Militer Ming, terjebak dalam dua front pertempuran - melawan invasi Manchu dari utara dan pemberontakan petani di berbagai provinsi - praktis runtuh.
Pada tanggal 24 April 1644, Beijing, ibukota Ming, jatuh ke tangan pasukan pemberontak yang dipimpin oleh Li Zicheng, seorang mantan pejabat minor Ming yang kemudian mendirikan dinasti Shun.
Kaisar Ming terakhir, Kaisar Chongzhen, dilanda keputusasaan dan mengakhiri hidupnya dengan bunuh diri di taman kekaisaran.
Namun, Li Zicheng tak lama berkuasa. Dalam Pertempuran Shanhai Pass, pasukannya dikalahkan oleh gabungan pasukan Wu Sangui, seorang jenderal Ming, dan Pangeran Manchu Dorgon.
Pada tanggal 6 Juni, pasukan Manchu dan Wu Sangui memasuki Beijing dan mendirikan dinasti Qing. Kaisar Shunzhi yang masih muda diproklamirkan sebagai kaisar baru Tiongkok.
Pada tahun 1661, Kaisar Kangxi naik tahta, menandai awal era baru bagi Dinasti Qing. Segera setelah itu, pada tahun 1662, para wali penguasa melancarkan "Pembersihan Besar" untuk menumpas perlawanan para loyalis Ming di Tiongkok Selatan.
Upaya ini berhasil memadamkan beberapa pemberontakan, termasuk Pemberontakan Tiga Feodal yang dipimpin oleh Wu Sangui di wilayah selatan Tiongkok pada tahun 1673.
Di bawah kepemimpinan Kangxi, Dinasti Qing mengalami periode ekspansi yang pesat. Melalui serangkaian kampanye militer, Kangxi berhasil memperluas wilayah kekaisarannya secara signifikan.
Namun, ambisi Kangxi untuk menguasai seluruh Tiongkok terhambat oleh keberadaan Kerajaan Tungning, sebuah negara pro-Dinasti Ming yang didirikan oleh Zheng Chenggong di Taiwan pada tahun 1662. Kerajaan ini bertujuan untuk merebut kembali Tiongkok dari Qing.

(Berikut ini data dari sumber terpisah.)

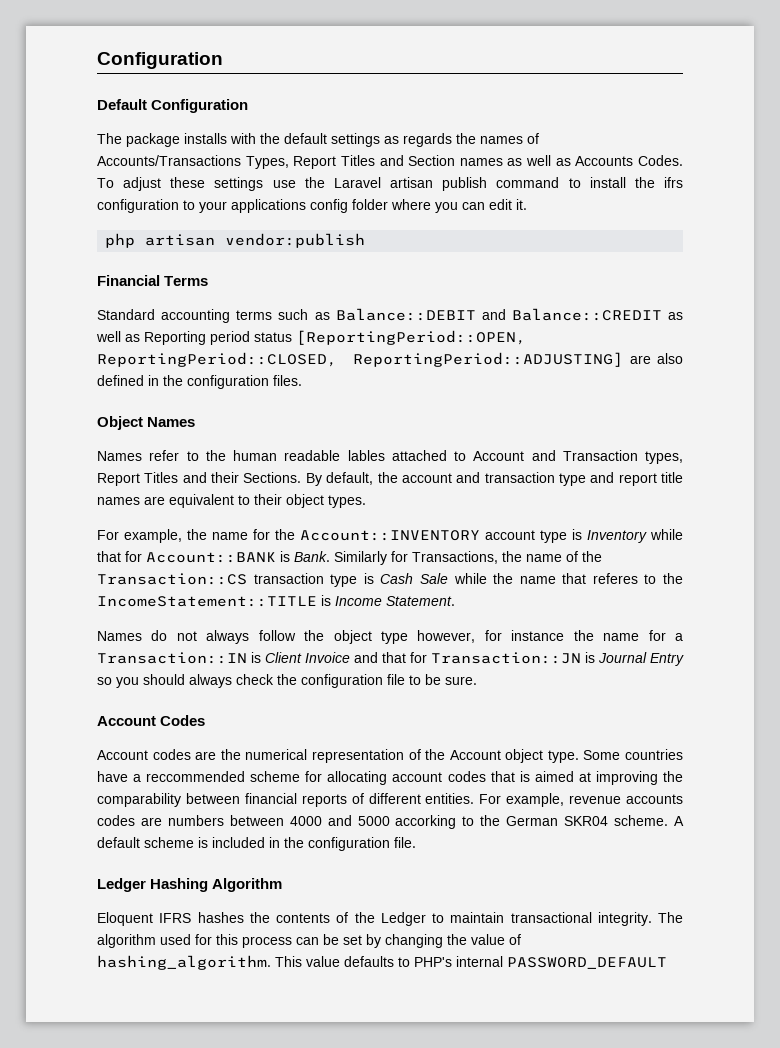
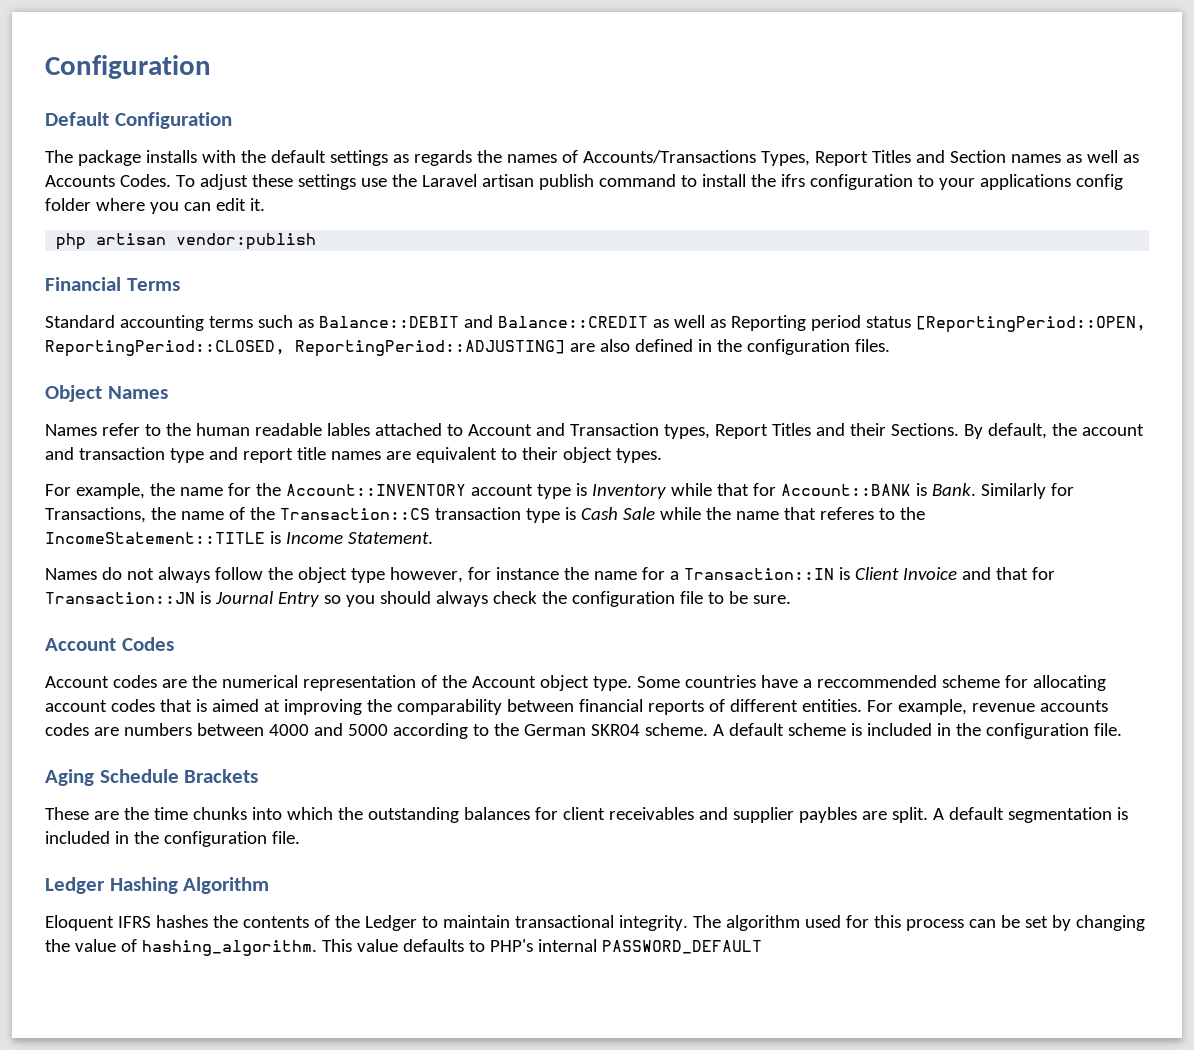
[395,815,457,829] accorking -> [392,723,468,739] according
(416, 842) none -> [45,769,259,786] [45,807,1128,823] [45,831,300,847] // Aging Schedule Brackets // These are the time chunks into which the outstanding balances for client receivables and supplier paybles are split. A default segmentation is included in the configuration file.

Pada tahun 1683, Kangxi melancarkan serangan terhadap Taiwan, tetapi gagal menaklukkan pulau tersebut.
Namun, pada tahun 1687, Laksamana Han Tionghoa, Shi Lang, yang sebelumnya juga pernah bertugas di bawah pemerintahan Ming, berhasil mengalahkan pasukan Zheng Chenggong dalam Pertempuran Penghu.